And, most importantly, destroying her heart before I cheated on my diet.
A warm hand rested on my shoulder, and that touch made it easier to shake off my mood and rise.
“Thank you for that.” Asa made a gesture at his navel that reminded me of a Catholic signing the cross.
“We all deserve last rites.” Pitiful as they might be. “Let’s find Clay.”
Golem or not, Clay had his breaking point. We had to reach him before a rabbi was required for repairs.
A steady thump, thump, thump guided us straight to him, and the dryad.
The nature spirit had inhabited a rotting pecan tree, but that didn’t limit her reach. The roots had ripped from the earth, leaving them to slither across the dirt in search of anchors for when it swatted at a foe it was having trouble pulping.
Clay might not be fast, but he moved well, and he was tough.
“Need help?” I kept a safe distance from the tree. “Or is this a con job to get us to do the work for you?”
A turn of his head revealed the far side of his face. “Shish look like a con shob to you?”
Had he been anything other than golem, he would have been dead. The first blow might not have done it, but it would have put him on the ground, and that was the last place you wanted to be during a fight.
An inch to the left, and she would have destroyed his shem, leaving her with a clay statue to pummel.
From the corner of my eye, I spotted a black SUV up a tree and wondered if she smacked him with it.
“I can take her down,” Asa said from beside me, “but it won’t be pretty.”
“I haven’t done the white witch thing in the field,” I confessed with a twinge of embarrassment, because honesty with your partner, even a temporary one, kept you both alive that much longer. “I might need a helping hand once I expel the dryad from the tree.”
“I’m right here.” Hearing Asa say so shouldn’t have made a difference, but it did.
I didn’t trust Asa. To be fair, I didn’t know him. But I trusted how Clay behaved toward him.
A direct order could force him to vouch for Asa with me, but it couldn’t make him like the guy.
Clay didn’t give nicknames to people he didn’t like. Well, okay, nicknames used in the person’s presence.
“Here goes nothing,” I muttered under my breath. “Wand, don’t fail me now.”
A black witch had power in proportion to the amount of magic she consumed, aka hearts eaten.
A white witch had spells, charms, or potions from her spell kit, made in advance, and her own essence.
If I swaggered into the ring bent on reliving my glory days, more like gory days, I would KO myself.
Prowling closer to the enraged pecan tree, I let Clay do the hard work of distracting the dryad while I got in position behind her. The downside of using a wand was the fact it required contact with its target. The flick-your-wrist spell-slinging in movies was wishful thinking. Wands were conduits for power and intent. I had to mentally prep a spell and then make a conscious choice to unleash it on someone or something.

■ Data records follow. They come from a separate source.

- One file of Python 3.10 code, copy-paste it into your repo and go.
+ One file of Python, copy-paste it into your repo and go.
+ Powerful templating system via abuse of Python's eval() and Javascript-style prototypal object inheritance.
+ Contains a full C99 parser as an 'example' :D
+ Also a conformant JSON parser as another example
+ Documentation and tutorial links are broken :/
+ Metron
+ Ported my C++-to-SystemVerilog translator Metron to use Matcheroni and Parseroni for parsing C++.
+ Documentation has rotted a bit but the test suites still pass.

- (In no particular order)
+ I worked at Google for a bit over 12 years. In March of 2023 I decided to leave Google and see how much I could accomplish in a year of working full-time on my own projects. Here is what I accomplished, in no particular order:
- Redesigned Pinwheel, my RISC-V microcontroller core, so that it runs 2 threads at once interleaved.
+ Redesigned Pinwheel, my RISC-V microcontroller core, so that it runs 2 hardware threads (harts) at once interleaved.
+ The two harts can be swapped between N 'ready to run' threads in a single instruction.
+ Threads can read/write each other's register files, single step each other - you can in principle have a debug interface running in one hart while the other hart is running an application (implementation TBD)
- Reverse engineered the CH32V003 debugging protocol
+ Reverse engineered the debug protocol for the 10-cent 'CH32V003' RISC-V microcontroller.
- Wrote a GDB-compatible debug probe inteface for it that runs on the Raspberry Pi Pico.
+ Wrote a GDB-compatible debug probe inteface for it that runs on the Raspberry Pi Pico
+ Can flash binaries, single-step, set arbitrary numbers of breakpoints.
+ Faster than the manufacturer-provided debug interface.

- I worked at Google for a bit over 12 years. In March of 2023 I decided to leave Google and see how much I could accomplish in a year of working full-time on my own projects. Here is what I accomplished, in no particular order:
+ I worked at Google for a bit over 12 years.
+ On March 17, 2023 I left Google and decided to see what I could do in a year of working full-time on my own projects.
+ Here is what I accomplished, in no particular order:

The wand was thirteen inches long, which meant I had to get close. Handy as a cloaking spell would have been right about now, I couldn’t risk expending my power willy-nilly until I rediscovered my limits.
I was out of practice sneaking, but I crept in until three feet separated me from the splintering trunk.
“Black witch,” the dryad spat. “I smell the death caked on your soul.”
A limb wider than my waist swept in an arc that almost knocked my head off my shoulders.
“You’re no better than I am.” I dove into a roll. “I saw your handiwork a few minutes ago.”
“You’re wrong.” Blistering rage shook her leaves. “I’m not like you.”